Blues harp veteran Kenny “Stringbean” Sorensen adds a scorching solo and accompaniment to “Ripped It Apart,” a fun, driving roots-rocker featuring a Levon Helm-spirited encounter with a she devil that also first appeared on “Jumping at the Shadows” but with a lineup different from Zambon’s current band mates. 

Another deep track is the closing “Handshakes & Pity” from the 2014 debut LP, “Stuck in New York City.” This is perhaps the greatest of the catalog’s makeovers with Black Flamingos’ guitarist Robbie Butkowski turning in a surprisingly sweet trumpet run on the tale about outgrowing the bar scene. The impeccably arranged remake features Brazilian-favored guitar and trumpet accompaniment ala Antonio Carlos Jobim and Stan Getz. 

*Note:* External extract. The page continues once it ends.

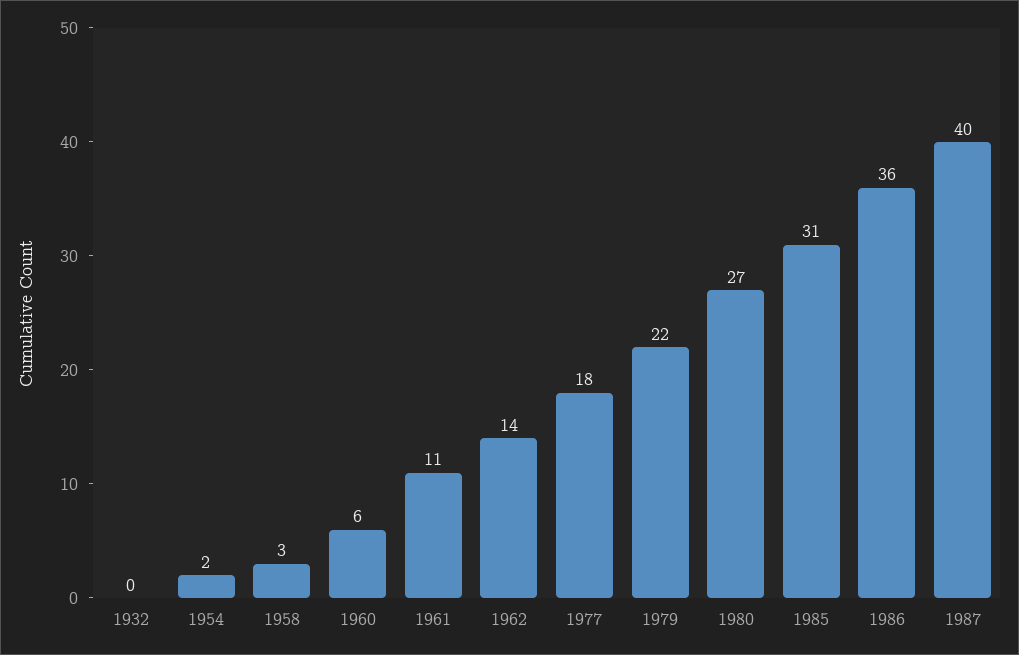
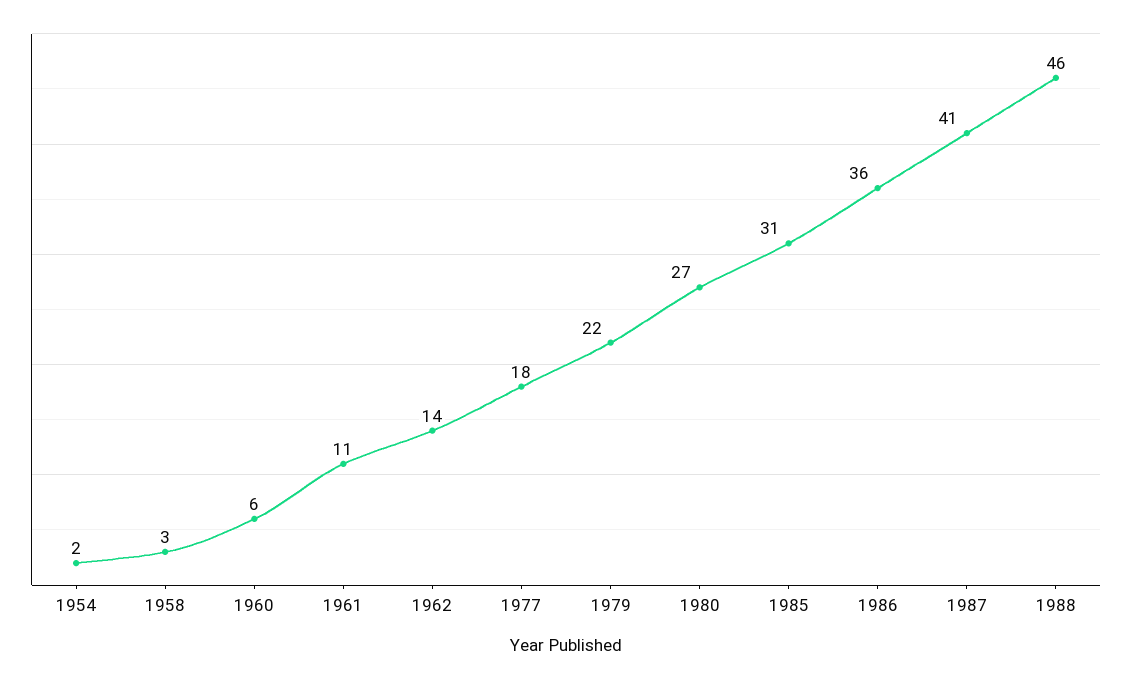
1932: 0 -> none
1987: 40 -> 41
1988: none -> 46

Another standout is an acoustic version of “Sunrise” from the band’s most recent EP, 2017’s “No Matter What.” Strings and vocal harmonies initially give the retake a Beatles/Beach Boys feel, especially on the beloved “bye bye bye to Bond Street” line. But then the tune breaks down into a sweet Mellencamp-like roots jam and continues as an anthemic sing-along, like it is live when the entire club nearly drowns out the band on the final chorus.

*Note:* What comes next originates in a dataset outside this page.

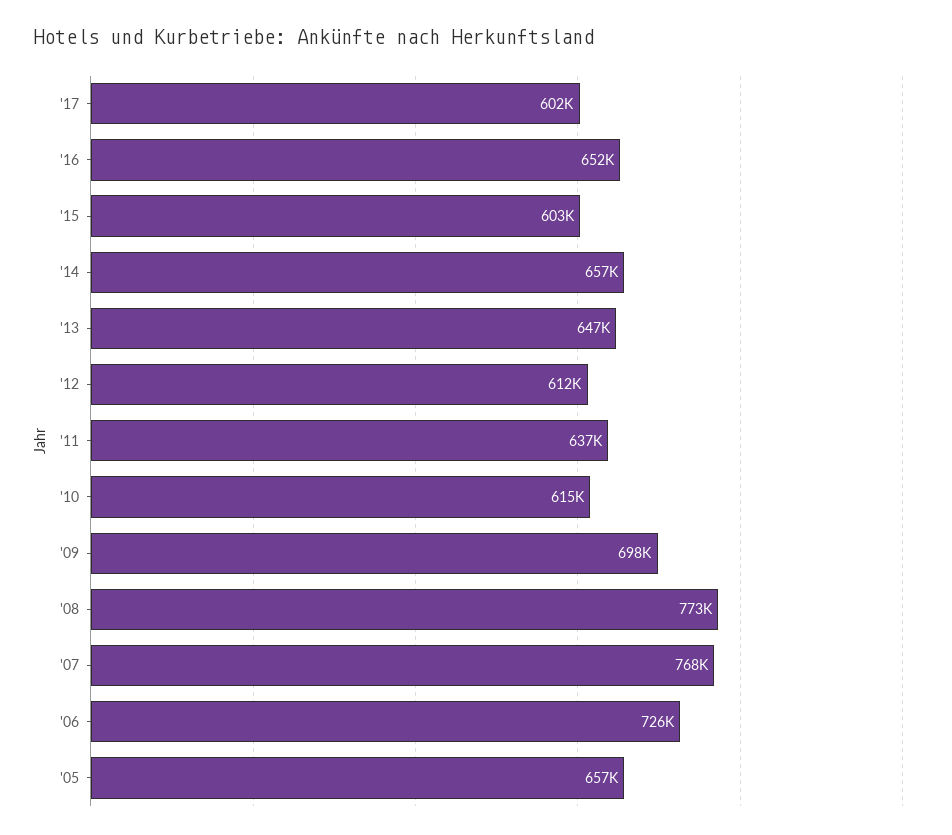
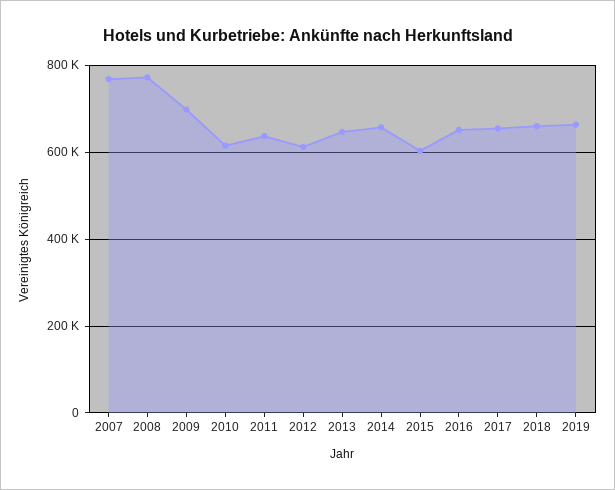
'17: 602000 -> 660000
'06: 726000 -> none
'05: 657000 -> none
2018: none -> 660000
2019: none -> 660000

“Standstill” also features a Beatles-in-Ireland-like take on “No Plans” and a touching “Everything We’re Not,” both from the debut LP, and a fiddle-driven “Christine” from “Jumping at the Shadows.” But the highlight of the album are the last four tracks: “Kiss the Bottle,” “So Long,” “Sunrise” and “Handshakes & Pity,” the best end to an LP I’ve heard in quite a long time, what 20th century radio used to call “a perfect album side.” Nothing against the rest of “Standstill” – it’s great – but these four tracks made it a fun challenge to pick out the Makin Waves Song of the Week. However, the new version of “So Long Ago” is one of those rare songs that after reviewing it for a week, I went back to listen in my free time for the pleasure of it. 

Yet, the best part about “Standstill” is that these more intimate, precise and lyrically clear versions will make it all the easier to participate in the festive sing-along that is a Vansaders show, which fans can enjoy three-fold on Jan. 19 in celebration of the album’s release. At 1:45 pm, the band will play an acoustic set at Lifestyle Fitness. Then Zambon will play a solo acoustic set at 3:45 pm at Lola’s European Cafè. Both are on Cookman Avenue and part of Asbury Underground’s Light of Day edition. That evening, The Vansaders again will play Light of Day with an electric set at The Saint. That show also will feature The Morgan Freemasons, Geena & the Dragster and The Board Lords. The band also will be play Feb. 16 at Asbury Park Yacht Club.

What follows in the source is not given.